The Zwinger was among the first reconstruction projects after World War II. During the war, much of the collection was safely stored in mines. When fighting ceased in 1945, the Soviet army took home a vast number of works, though they were eventually returned.
Here are five top areas to explore from the Dresden State Collections:
1 The Dresden Green (at the Residenzschloss). At nearly 41 carats, this apple-green pear-shaped diamond is the largest natural green diamond in the world. The glittering attraction has its own darkened room, where visitors file past its spotlighted case for a closer look. The stone rests at the bottom of a rather gaudy setting, surrounded by 350 lesser white diamonds, though some are of hefty size themselves. The Dresden Green is believed to have come from the Golconda mine in India, the same source of the famous blue Hope diamond. In fact, the two were displayed together at the Smithsonian Institution eight years ago.
2 The porcelain collection (Zwinger). Several thousand Chinese, Japanese and Korean pieces, from delicate teapots and plates to large vases and fishbowls, line the Zwinger’s columned galleries, but it’s the 90 large white animal figures made in nearby Meissen that will get your attention. Climbing monkeys, peacocks with their tails fanned out, a lamb, a lion, a leopard, swans — it’s a veritable Noah’s ark of creatures, though they aren’t in pairs.
3 The Old Masters Gallery (Zwinger), particularly the 12 Rembrandts. Don’t miss “Self-portrait With Saskia,” in which the artist, with a hint of a grin, looks over his left shoulder at his audience, a feathered hat jauntily on his head. His wife, perched on his knee with her back to viewers, peers over her right shoulder. This and many of the paintings are not covered by glass and, in a rarity for a major museum, you can get very close to the masterpieces.

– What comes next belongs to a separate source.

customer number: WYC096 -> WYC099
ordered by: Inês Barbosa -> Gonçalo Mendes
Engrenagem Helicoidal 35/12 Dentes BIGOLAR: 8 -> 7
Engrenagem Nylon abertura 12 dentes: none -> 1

4 The armory (Zwinger). Ornately decorated suits of armor for man and horse, fierce swords, even fiercer battle- axes, maces, daggers, helmets and shields, pistols and rifles. If it could inflict bodily damage in warfare, there’s an example of it here.

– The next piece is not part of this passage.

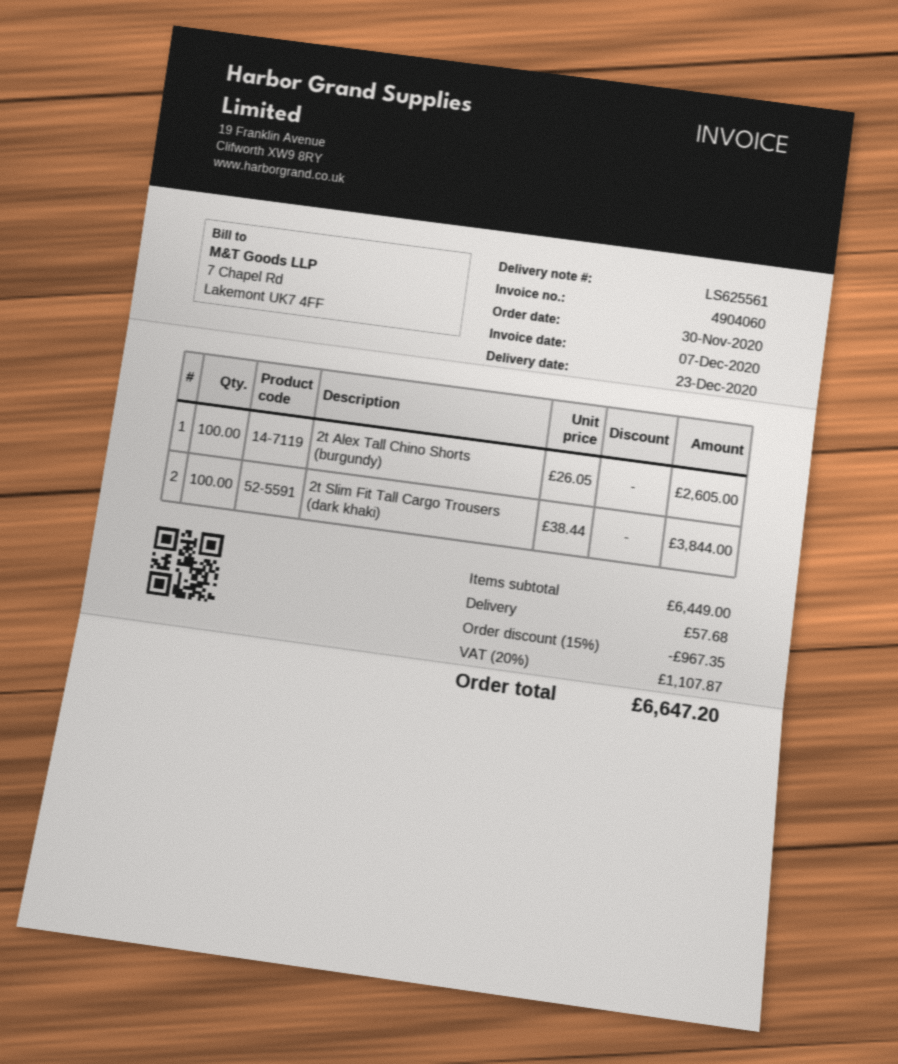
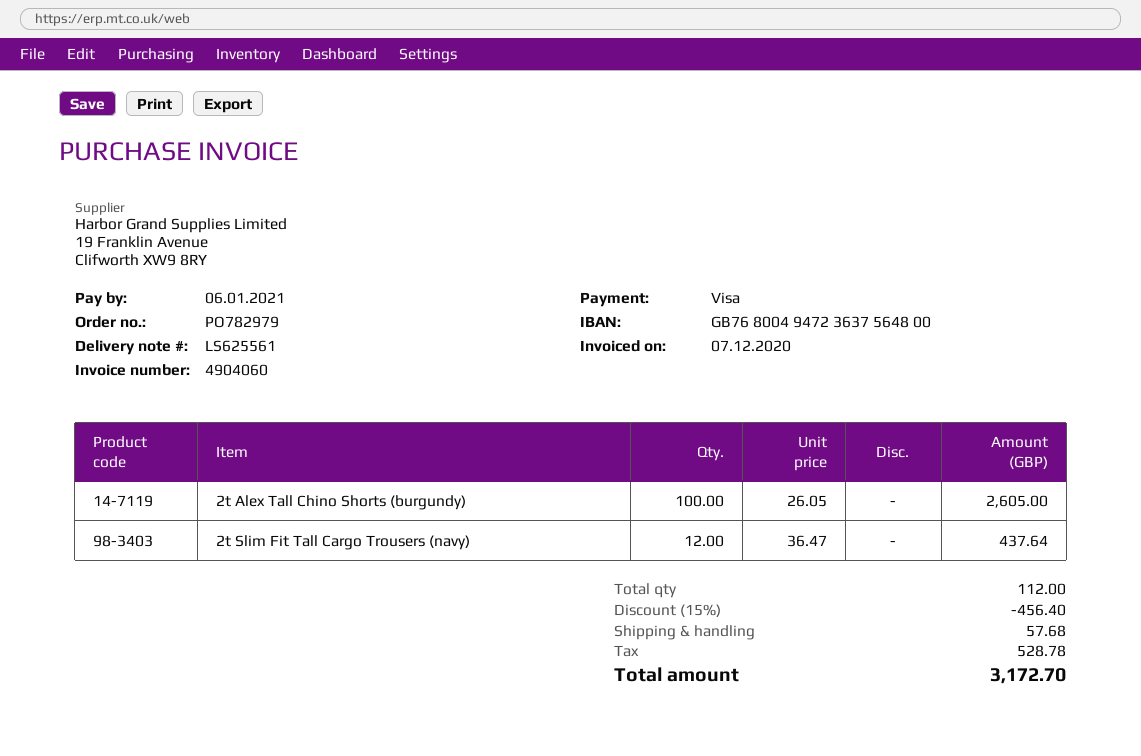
2t Slim Fit Tall Cargo Trousers (dark khaki): 100 x 38.44 = 3844.00 -> none
2t Slim Fit Tall Cargo Trousers (navy): none -> 12 x 36.47 = 437.64
discount: 15% = 967.35 -> 15% = 456.40
tax: 1107.87 -> 528.78
total: 6647.20 -> 3172.70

5 “The Court at Delhi During the Birthday of the Grand Mogul Aureng-Zeb” (Residenzschloss) is an over-the-top tableau, more than 4 feet wide, that depicts a colorful celebration. Tiny bowing courtiers bearing gifts, costumed servants leading elaborately draped elephants or camels and attendants carrying vases up ramps all pay homage to the Indian figure seated at the top of golden stairs. The setting has more than 100 small, exquisitely crafted enameled figures dotted with more than 5,000 diamonds, rubies, emeralds and pearls.
Information
A one-day ticket is 12 euros (about $18). It allows entrance into the series of buildings that display the Dresden State Collections, including the New Green Vault, home of the Dresden Green. To see treasures in the Historic Green Vault, a separate timed ticket must be purchased in advance. The New Masters Gallery and the collections of sculpture and scientific instruments are closed for renovation until 2010. Guided tours are available in English if booked in advance. Dresden State Collections: 011-49-0-351-49-14-20-00, www.skd-dresden.de.